Myron shook his head. No time for this now. “So what happened after you bestowed your stellar counsel upon Kathy?”

He tried to shrug but couldn’t pull it off. “She looked at me funny, as though I had betrayed her when all I was trying to do was help. Or maybe she saw in my words the same thing you did. I don’t know. She stood up then and said that she would be back tomorrow morning to press charges. Then she left. I never heard from her again until that magazine came in the mail. And the phone call a few nights ago.”

“What phone call?”

“A few nights ago, very late, I got a phone call. A female voice—maybe Kathy’s, maybe not—said, ‘Enjoy the magazine. Come and get me. I survived.’ ”

“ ‘Come and get me.
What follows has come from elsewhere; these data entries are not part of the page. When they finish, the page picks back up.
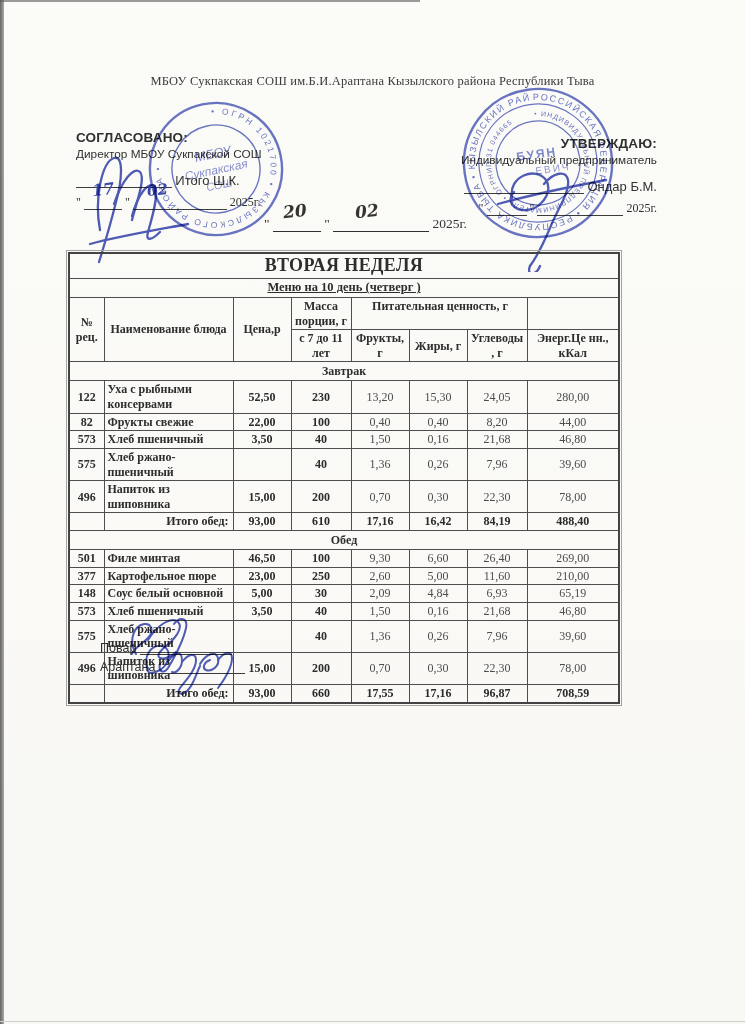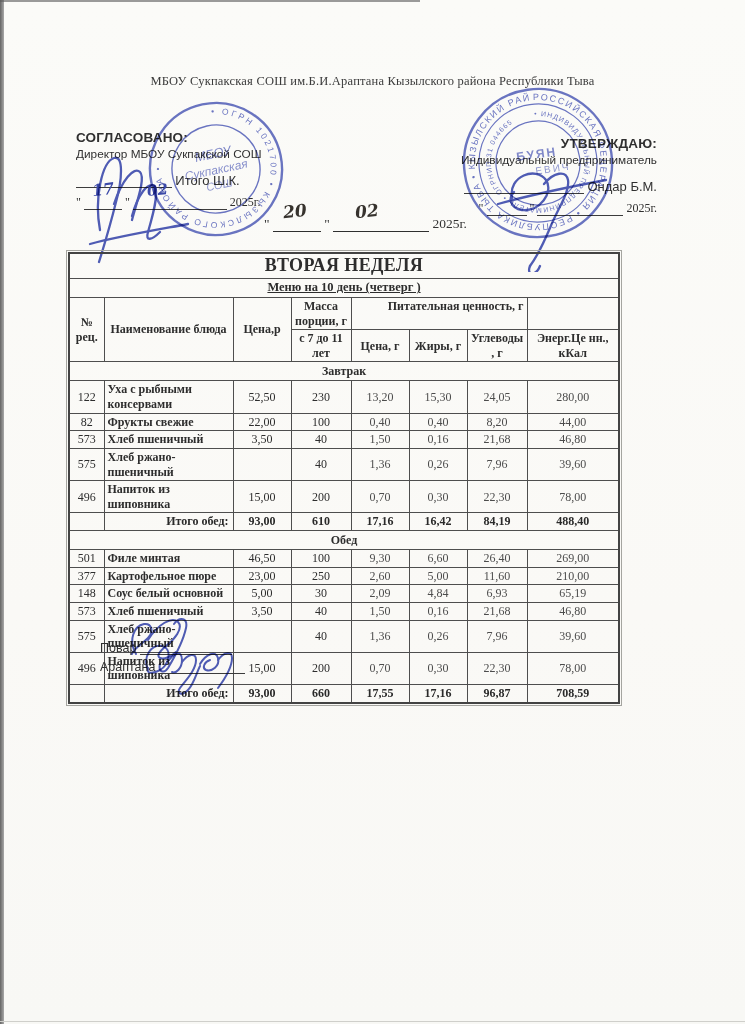--- a/index.html
+++ b/index.html
@@ -40,7 +40,7 @@
   .week-row th{font-size:18px;font-weight:bold;text-align:center;height:16px;letter-spacing:.4px;}
   .menu-row th{font-size:12.5px;font-weight:bold;text-align:center;height:16px;text-decoration:underline;}
   .hdr th{font-weight:bold;text-align:center;vertical-align:middle;}
-  .hdr .c-nutr{text-align:right;vertical-align:top;padding-left:5px;}
+  .hdr .c-nutr{text-align:center;vertical-align:top;padding-left:5px;}
   .hdr .c-mass-top{vertical-align:top;}
   tbody tr{height:17px;}
   td.sec{font-weight:bold;text-align:center;height:16px;}

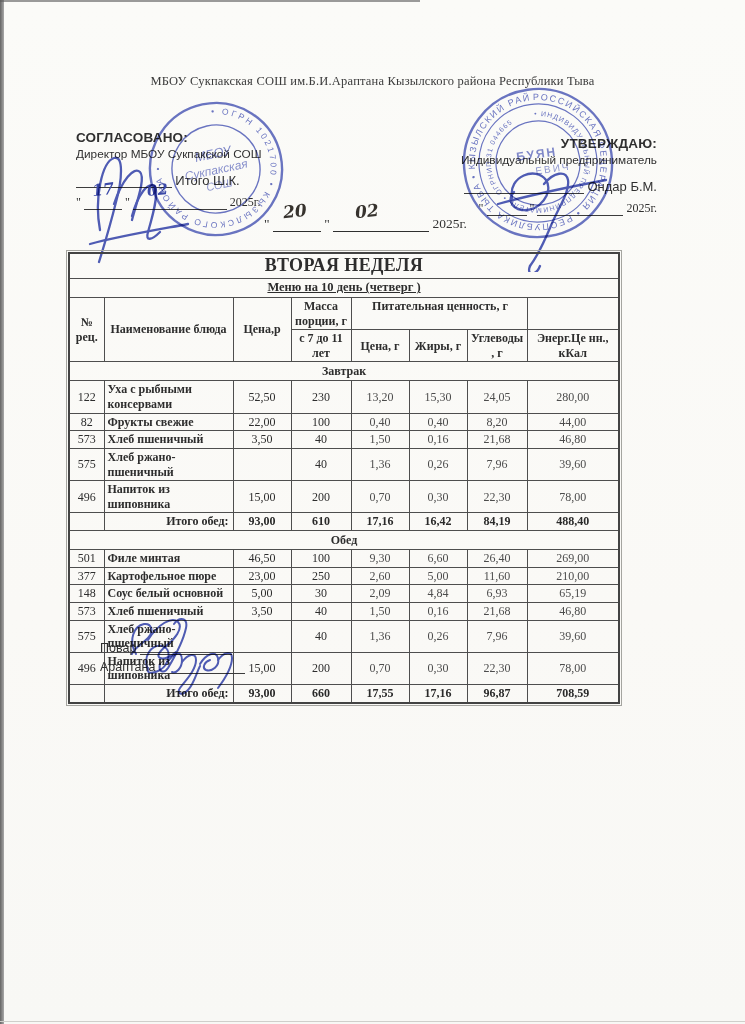--- a/index.html
+++ b/index.html
@@ -194,7 +194,7 @@
       </tr>
       <tr class="hdr" style="height:32px">
         <th>с 7 до 11 лет</th>
-        <th>Цена, г</th>
+        <th>Фрукты, г</th>
         <th>Жиры, г</th>
         <th>Углеводы , г</th>
         <th>Энерг.Це нн., кКал</th>

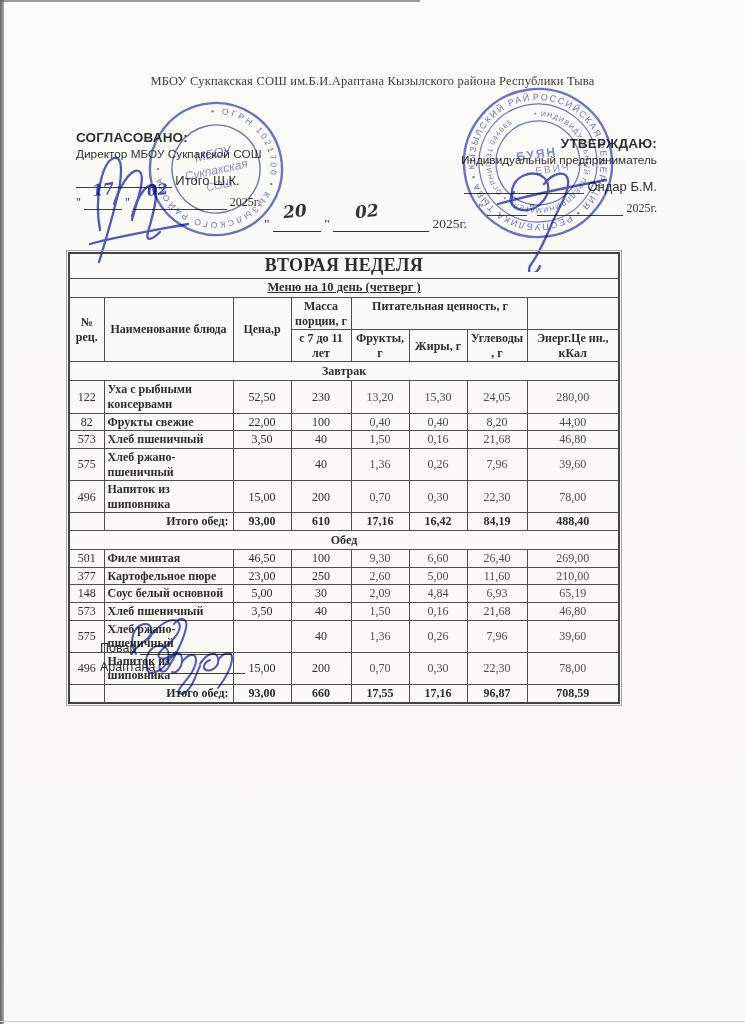--- a/index.html
+++ b/index.html
@@ -44,7 +44,7 @@
   .hdr .c-mass-top{vertical-align:top;}
   tbody tr{height:17px;}
   td.sec{font-weight:bold;text-align:center;height:16px;}
-  td.num,td.price,td.mass{font-weight:normal;text-align:center;}
+  td.num,td.price,td.mass{font-weight:bold;text-align:center;}
   td.dish{font-weight:bold;text-align:left;}
   td.val{text-align:center;color:#4c4c4c;}
   tr.total-row td{font-weight:bold;color:#2a2a2a;}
I survived’?”

“Something like that, yes.”

“What did she mean?”

“I haven’t the slightest idea.”

“What did you think when you first heard about Kathy’s disappearance?”

“That she ran away. Decided it was all too much. I thought she’d come back when she was ready. The police thought that too, until they found her undergarments. Then they suspected violence. But I knew the undergarments were probably from the rape, not the disappearance. So in my mind I still considered her a runaway.”